Content starts
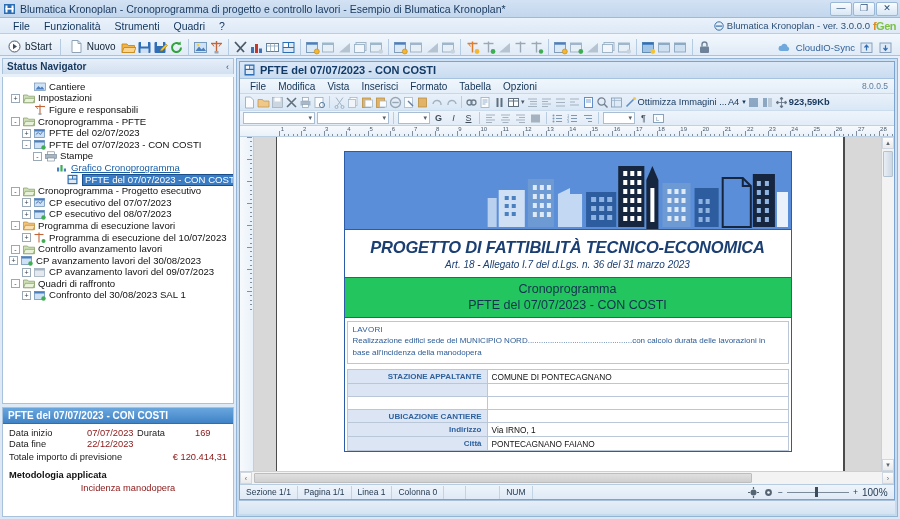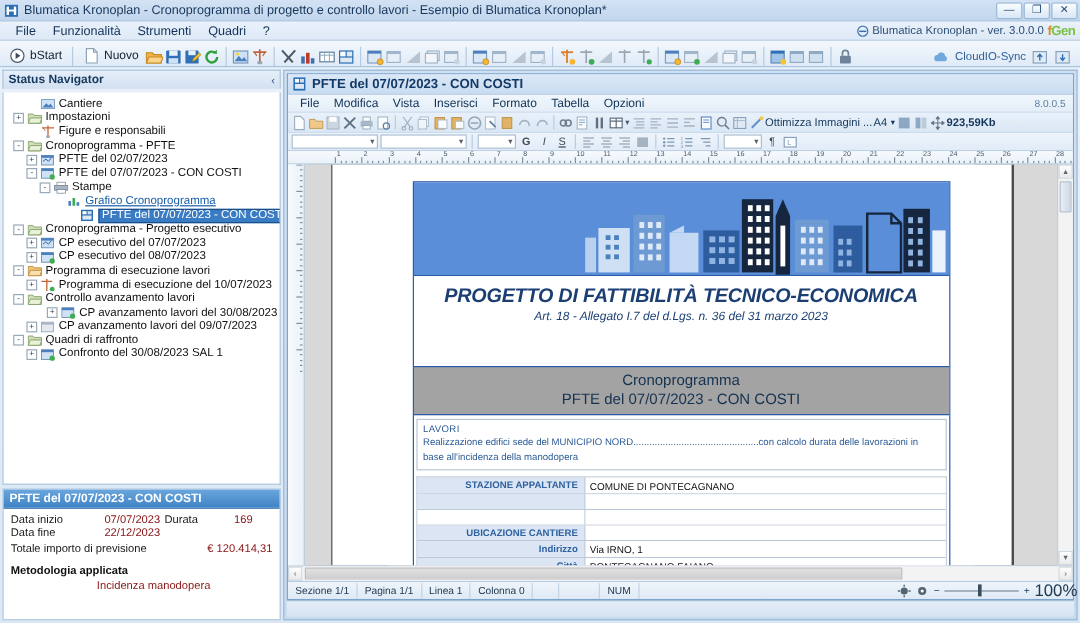--- a/index.html
+++ b/index.html
@@ -705,7 +705,7 @@
               </svg></span>
             <span class="lbl">Controllo avanzamento lavori</span>
           </div>
-          <div class="tnode" style="padding-left: 36px;">
+          <div class="tnode" style="padding-left: 6px;">
             <span class="exp">+</span>
             <span class="ti"><svg width="12" height="11" viewBox="0 0 12 11">
                 <rect x="0.5" y="1.5" width="10" height="8" fill="#cfe2f5" stroke="#5f87ad" stroke-width=".7"></rect>

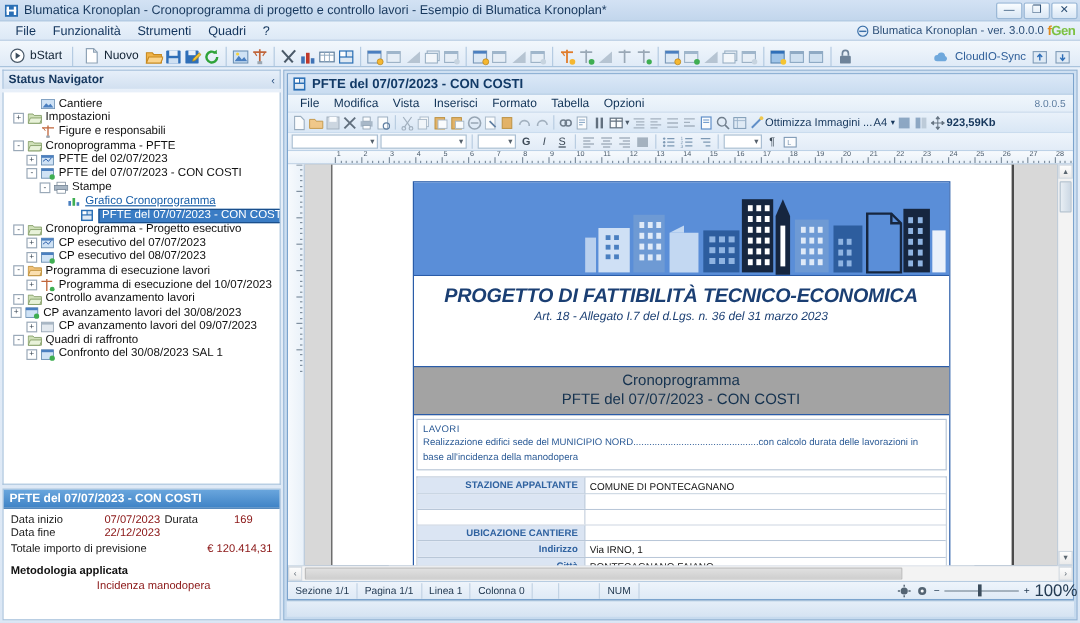--- a/index.html
+++ b/index.html
@@ -266,8 +266,8 @@
     font-size: 10px; font-style: italic; font-weight: normal; color: #1b3f73;
   }
   .cronobar {
-    background: #a3a3a3; border-top: 1px solid #2a5ca8; border-bottom: 1px solid #2a5ca8;
-    text-align: center; padding: 4px 0 5px 0; margin-top: 28px;
+    background: #22c55e; border-top: 1px solid #2a5ca8; border-bottom: 1px solid #2a5ca8;
+    text-align: center; padding: 4px 0 5px 0;
   }
   .cronobar .l1 { font-size: 12.5px; color: #15324f; }
   .cronobar .l2 { font-size: 12.5px; color: #15324f; margin-top: 2px; }

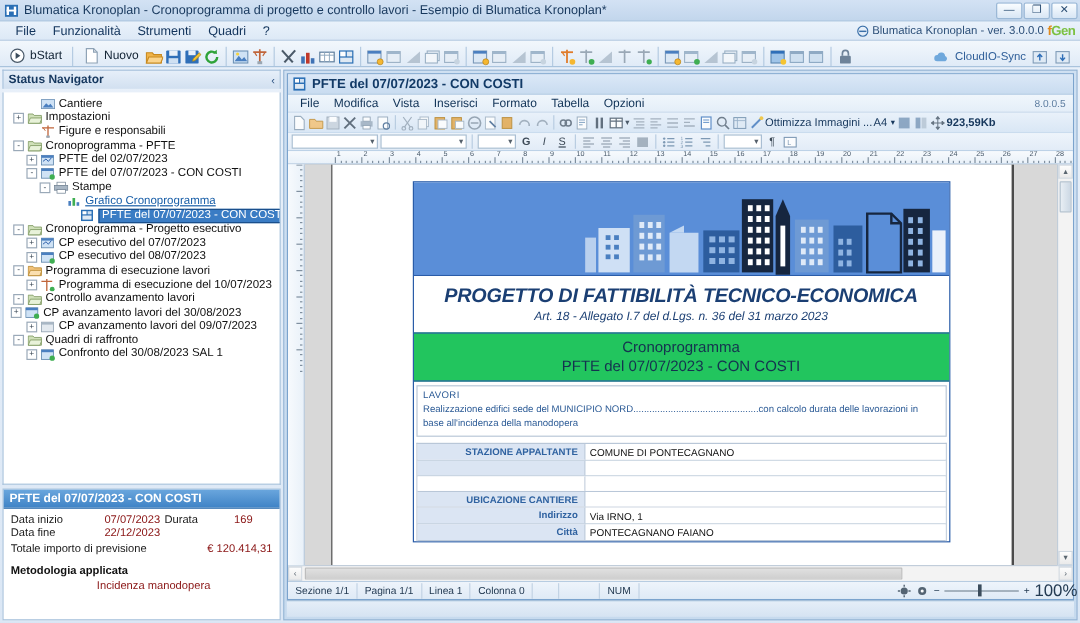--- a/index.html
+++ b/index.html
@@ -328,7 +328,7 @@
   .zslider { width: 62px; height: 10px; position: relative; }
   .zline { position: absolute; left: 0; right: 0; top: 4.5px; height: 1px; background: #7a8a99; }
   .zthumb { position: absolute; left: 28px; top: 0; width: 3px; height: 10px; background: #3b4c5c; }
-  .zpct { font-size: 14px; color: #233a52; width: 26px; text-align: left; }
+  .zpct { font-size: 10px; color: #233a52; width: 26px; text-align: left; }
 
   .mdi-footer {
     height: 14px; flex: 0 0 14px;

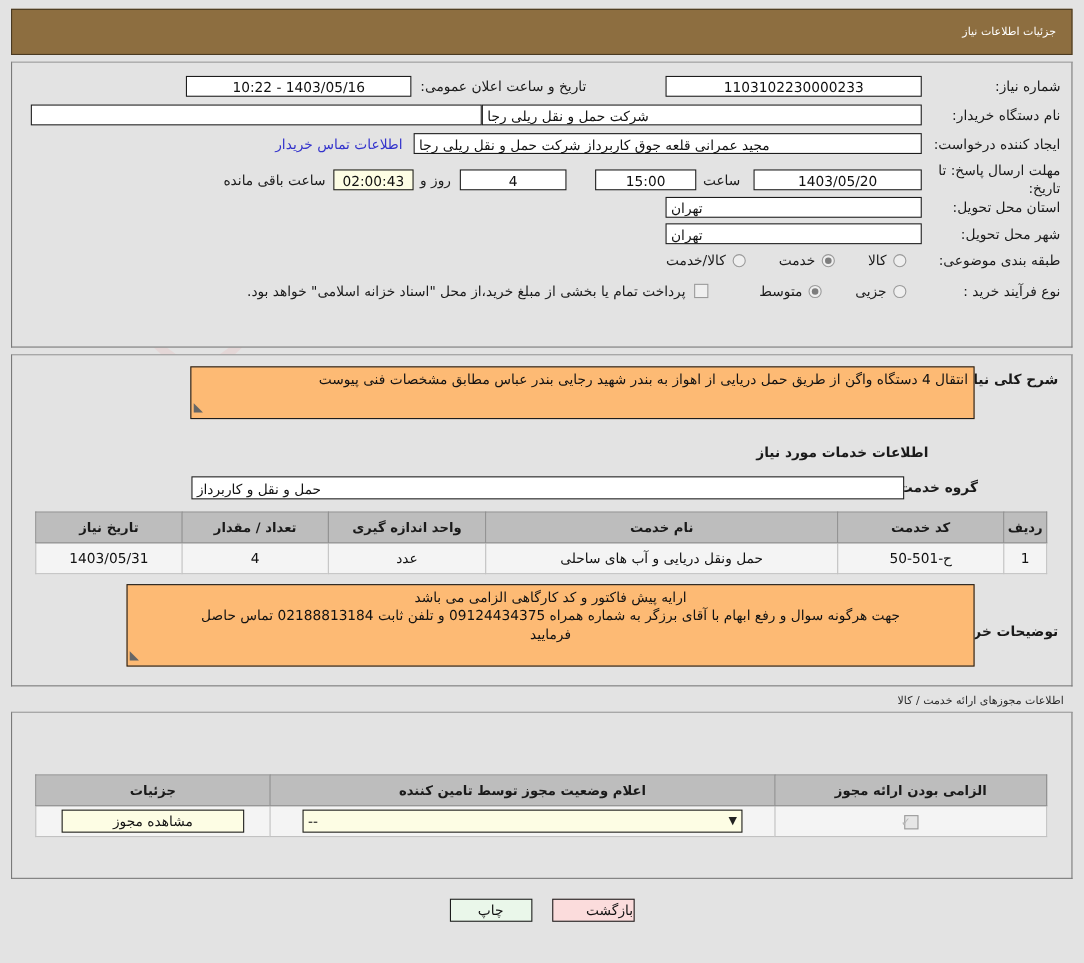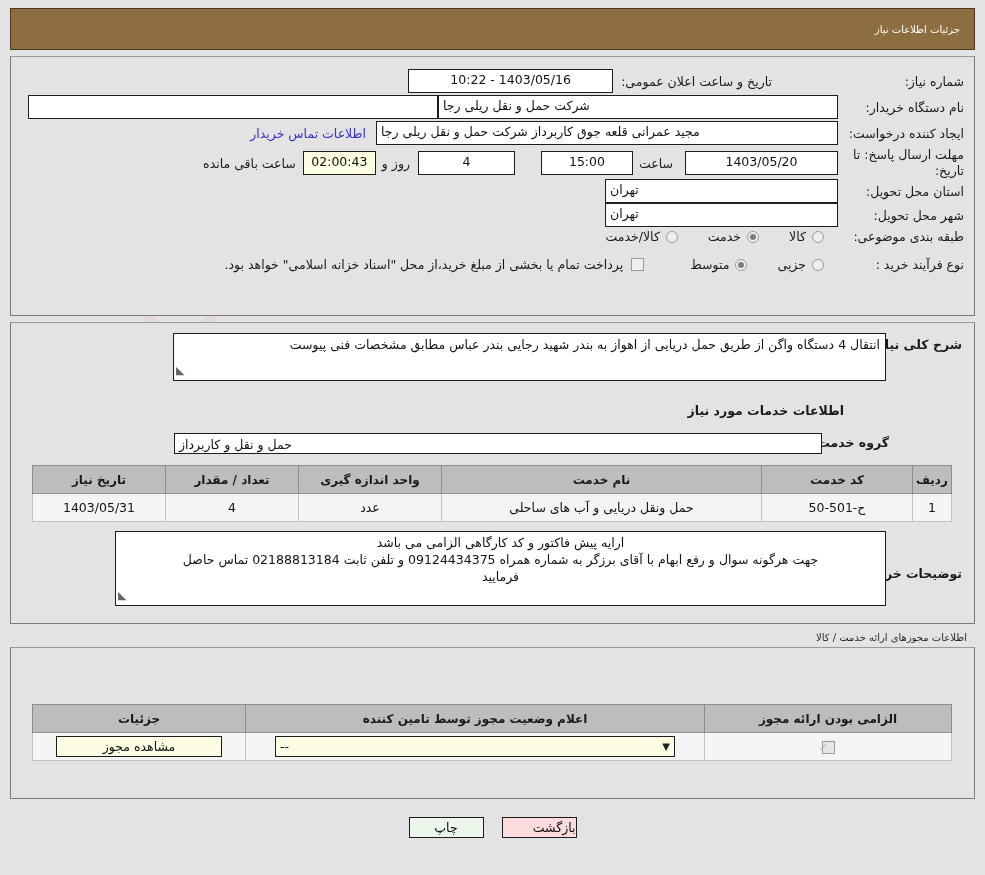--- a/index.html
+++ b/index.html
@@ -62,7 +62,7 @@
   .fld {
     background: #ffffff;
     border: 1px solid #1d1d1d;
-    height: 24px; line-height: 19px;
+    height: 19px; line-height: 19px;
     font-size: 12.5px;
     color: #111;
     padding: 0 4px;

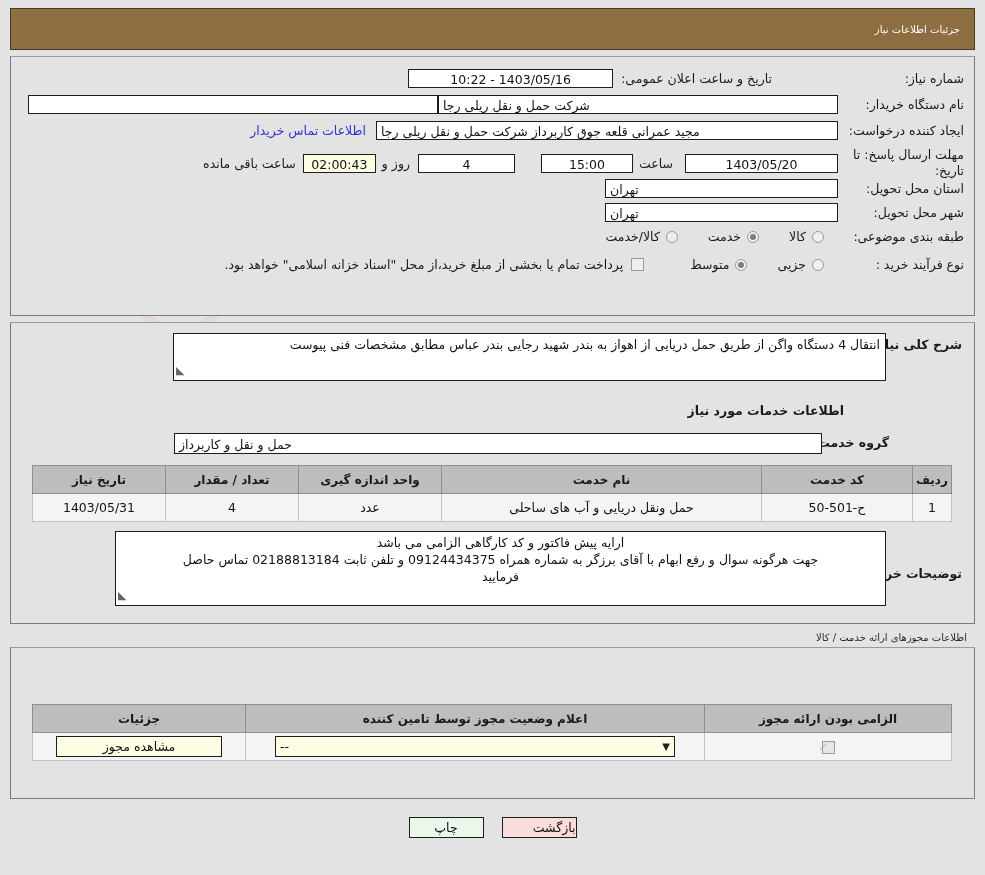--- a/index.html
+++ b/index.html
@@ -170,6 +170,7 @@
 
       <div class="rowline" style="position:absolute; right:10px; top:12px; left:10px;">
         <div class="lbl" style="width:120px;">شماره نیاز:</div>
+        <div class="fld" style="width:233px; margin-right:6px;">1103102230000233</div>
         <div class="lbl" style="margin-right:72px;">تاریخ و ساعت اعلان عمومی:</div>
         <div class="fld" style="width:205px; margin-right:8px;">1403/05/16 - 10:22</div>
       </div>

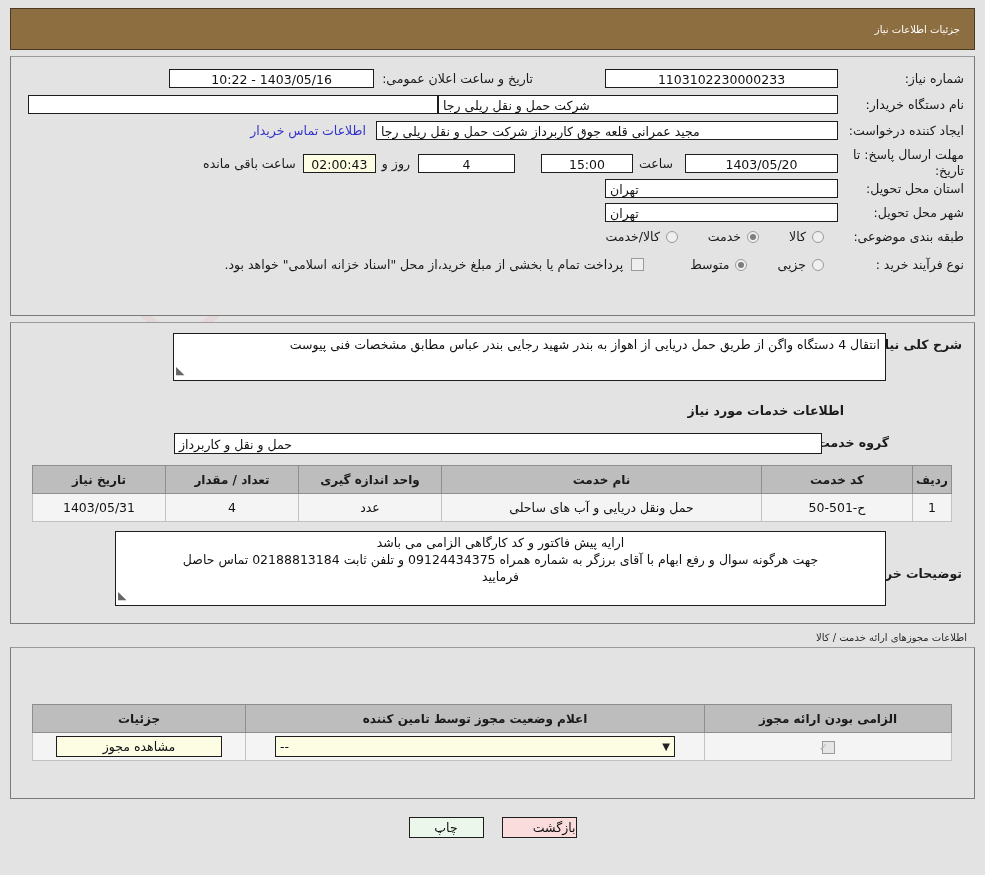--- a/index.html
+++ b/index.html
@@ -101,7 +101,7 @@
 
   
   .ta {
-    background: #ffffff; border: 1px solid #1d1d1d;
+    background: #fdba74; border: 1px solid #1d1d1d;
     font-size: 12.5px; color: #111; padding: 2px 5px 0 5px;
     box-sizing: border-box; position: relative; text-align: right;
     line-height: 17px; overflow: hidden;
Content ends
> _Exercise aim_
An exact copy of the entries above is needed, with the pictures removed.

> _Exercise result_
--- a/index.html
+++ b/index.html
@@ -705,7 +705,7 @@
               </svg></span>
             <span class="lbl">Controllo avanzamento lavori</span>
           </div>
-          <div class="tnode" style="padding-left: 36px;">
+          <div class="tnode" style="padding-left: 6px;">
             <span class="exp">+</span>
             <span class="ti"><svg width="12" height="11" viewBox="0 0 12 11">
                 <rect x="0.5" y="1.5" width="10" height="8" fill="#cfe2f5" stroke="#5f87ad" stroke-width=".7"></rect>

--- a/index.html
+++ b/index.html
@@ -266,8 +266,8 @@
     font-size: 10px; font-style: italic; font-weight: normal; color: #1b3f73;
   }
   .cronobar {
-    background: #a3a3a3; border-top: 1px solid #2a5ca8; border-bottom: 1px solid #2a5ca8;
-    text-align: center; padding: 4px 0 5px 0; margin-top: 28px;
+    background: #22c55e; border-top: 1px solid #2a5ca8; border-bottom: 1px solid #2a5ca8;
+    text-align: center; padding: 4px 0 5px 0;
   }
   .cronobar .l1 { font-size: 12.5px; color: #15324f; }
   .cronobar .l2 { font-size: 12.5px; color: #15324f; margin-top: 2px; }

--- a/index.html
+++ b/index.html
@@ -328,7 +328,7 @@
   .zslider { width: 62px; height: 10px; position: relative; }
   .zline { position: absolute; left: 0; right: 0; top: 4.5px; height: 1px; background: #7a8a99; }
   .zthumb { position: absolute; left: 28px; top: 0; width: 3px; height: 10px; background: #3b4c5c; }
-  .zpct { font-size: 14px; color: #233a52; width: 26px; text-align: left; }
+  .zpct { font-size: 10px; color: #233a52; width: 26px; text-align: left; }
 
   .mdi-footer {
     height: 14px; flex: 0 0 14px;

--- a/index.html
+++ b/index.html
@@ -62,7 +62,7 @@
   .fld {
     background: #ffffff;
     border: 1px solid #1d1d1d;
-    height: 24px; line-height: 19px;
+    height: 19px; line-height: 19px;
     font-size: 12.5px;
     color: #111;
     padding: 0 4px;

--- a/index.html
+++ b/index.html
@@ -170,6 +170,7 @@
 
       <div class="rowline" style="position:absolute; right:10px; top:12px; left:10px;">
         <div class="lbl" style="width:120px;">شماره نیاز:</div>
+        <div class="fld" style="width:233px; margin-right:6px;">1103102230000233</div>
         <div class="lbl" style="margin-right:72px;">تاریخ و ساعت اعلان عمومی:</div>
         <div class="fld" style="width:205px; margin-right:8px;">1403/05/16 - 10:22</div>
       </div>

--- a/index.html
+++ b/index.html
@@ -101,7 +101,7 @@
 
   
   .ta {
-    background: #ffffff; border: 1px solid #1d1d1d;
+    background: #fdba74; border: 1px solid #1d1d1d;
     font-size: 12.5px; color: #111; padding: 2px 5px 0 5px;
     box-sizing: border-box; position: relative; text-align: right;
     line-height: 17px; overflow: hidden;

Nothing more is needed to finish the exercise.